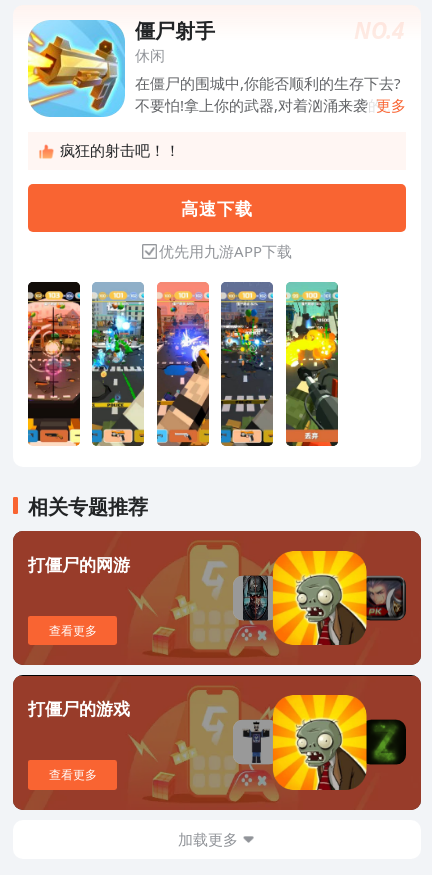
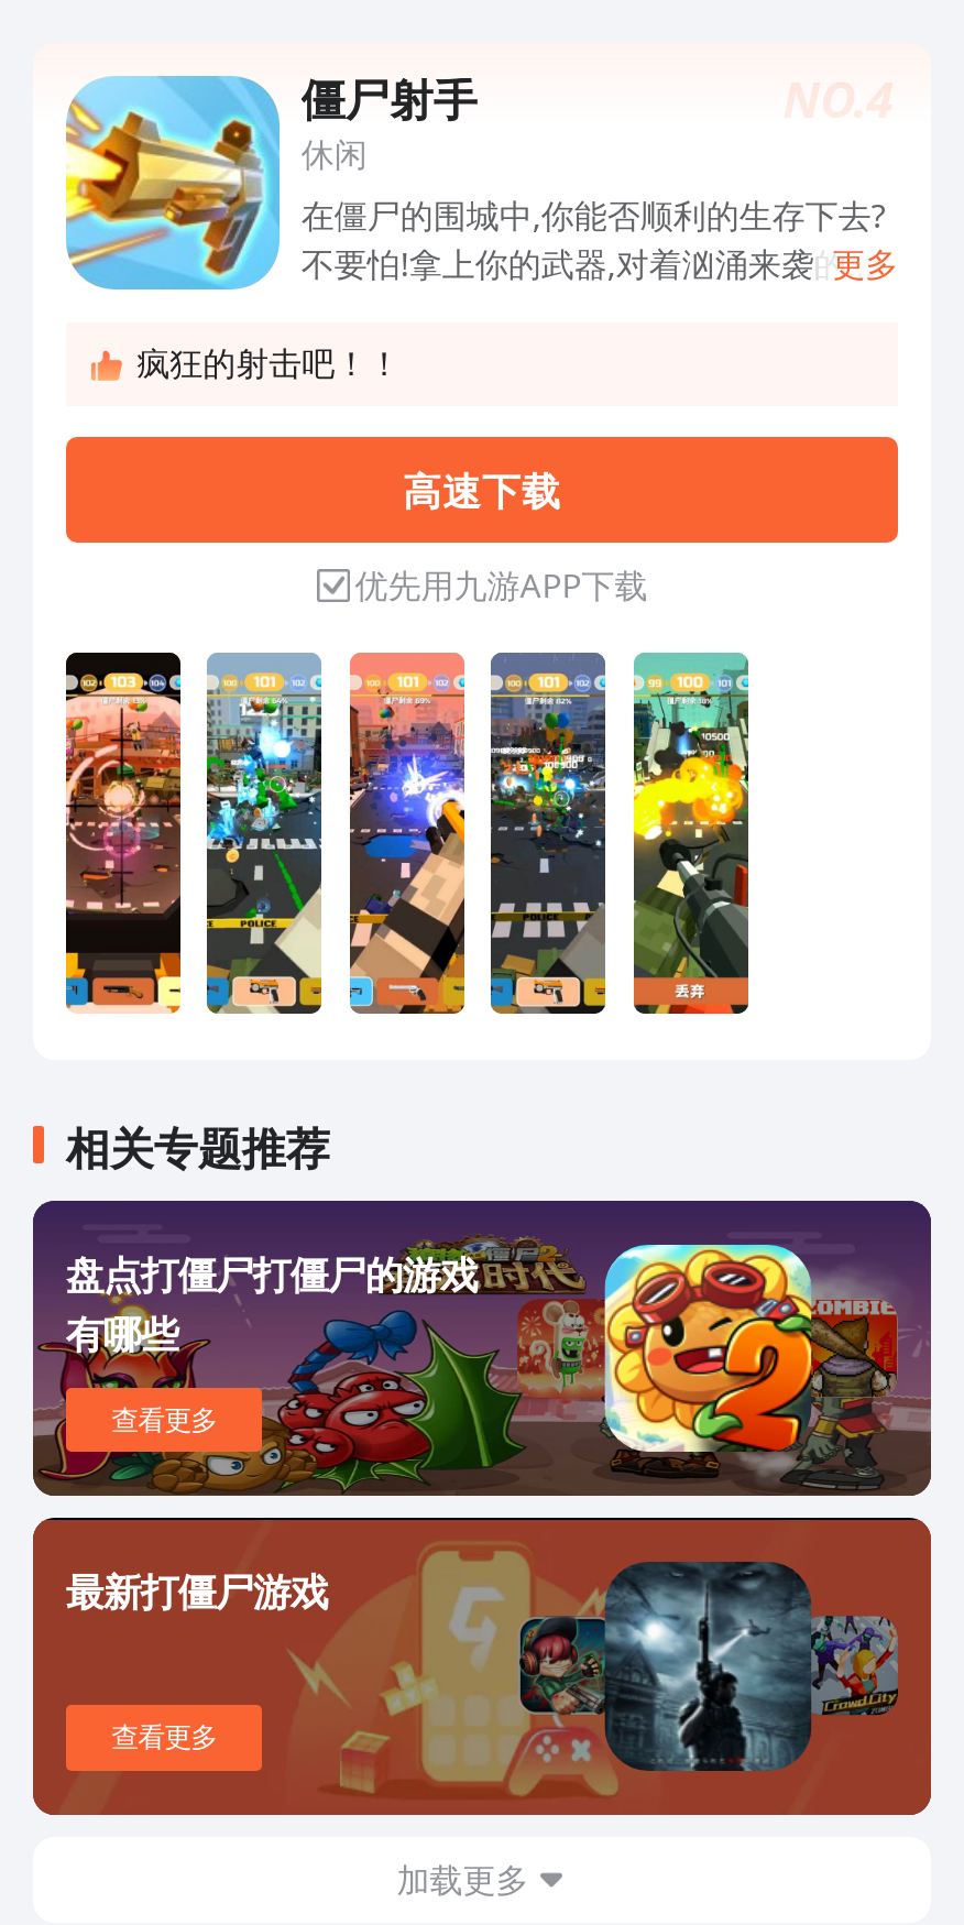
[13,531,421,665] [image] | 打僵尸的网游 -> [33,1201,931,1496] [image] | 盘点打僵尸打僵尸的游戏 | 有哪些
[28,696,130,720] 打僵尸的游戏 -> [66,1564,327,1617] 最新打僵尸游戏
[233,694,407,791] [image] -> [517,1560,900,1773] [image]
═══
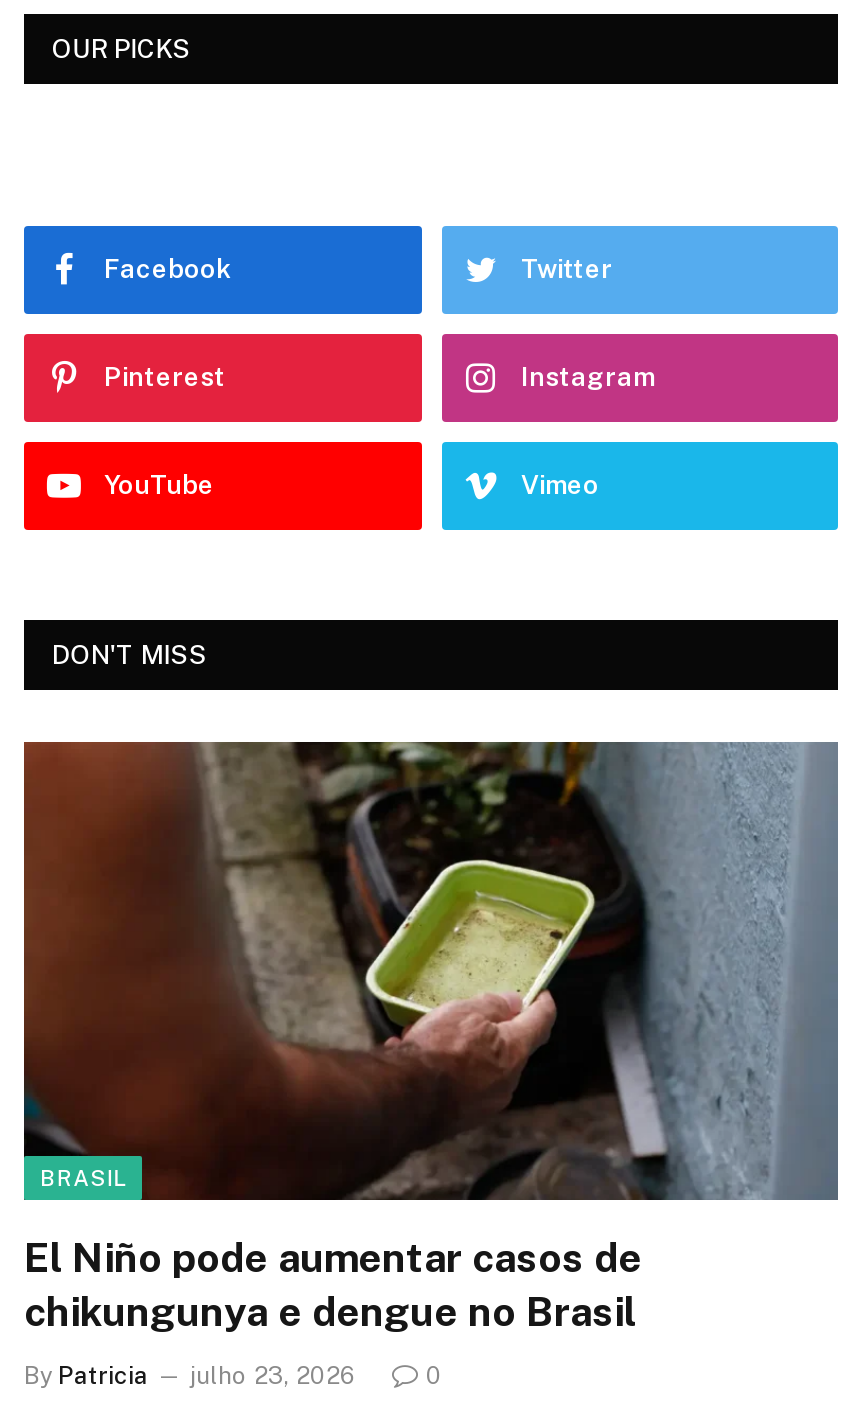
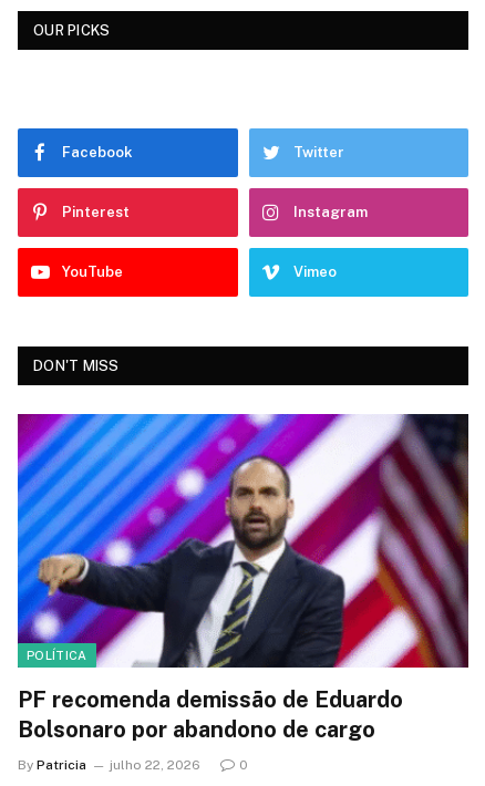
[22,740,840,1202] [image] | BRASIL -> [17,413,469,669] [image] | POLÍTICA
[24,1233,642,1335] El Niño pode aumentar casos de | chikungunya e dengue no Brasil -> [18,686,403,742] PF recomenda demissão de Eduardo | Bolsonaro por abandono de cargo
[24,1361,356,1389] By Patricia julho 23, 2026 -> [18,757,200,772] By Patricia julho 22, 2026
═══
TASK BRIEF
Both the line containing "[22,740,840,1202] [image] |" and the line containing "[24,1361,356,1389] By Patricia" belong in the answer. Print them and every line above that falls between them exactly, and no others.

YOUR RESPONSE
[22,740,840,1202] [image] | BRASIL -> [17,413,469,669] [image] | POLÍTICA
[24,1233,642,1335] El Niño pode aumentar casos de | chikungunya e dengue no Brasil -> [18,686,403,742] PF recomenda demissão de Eduardo | Bolsonaro por abandono de cargo
[24,1361,356,1389] By Patricia julho 23, 2026 -> [18,757,200,772] By Patricia julho 22, 2026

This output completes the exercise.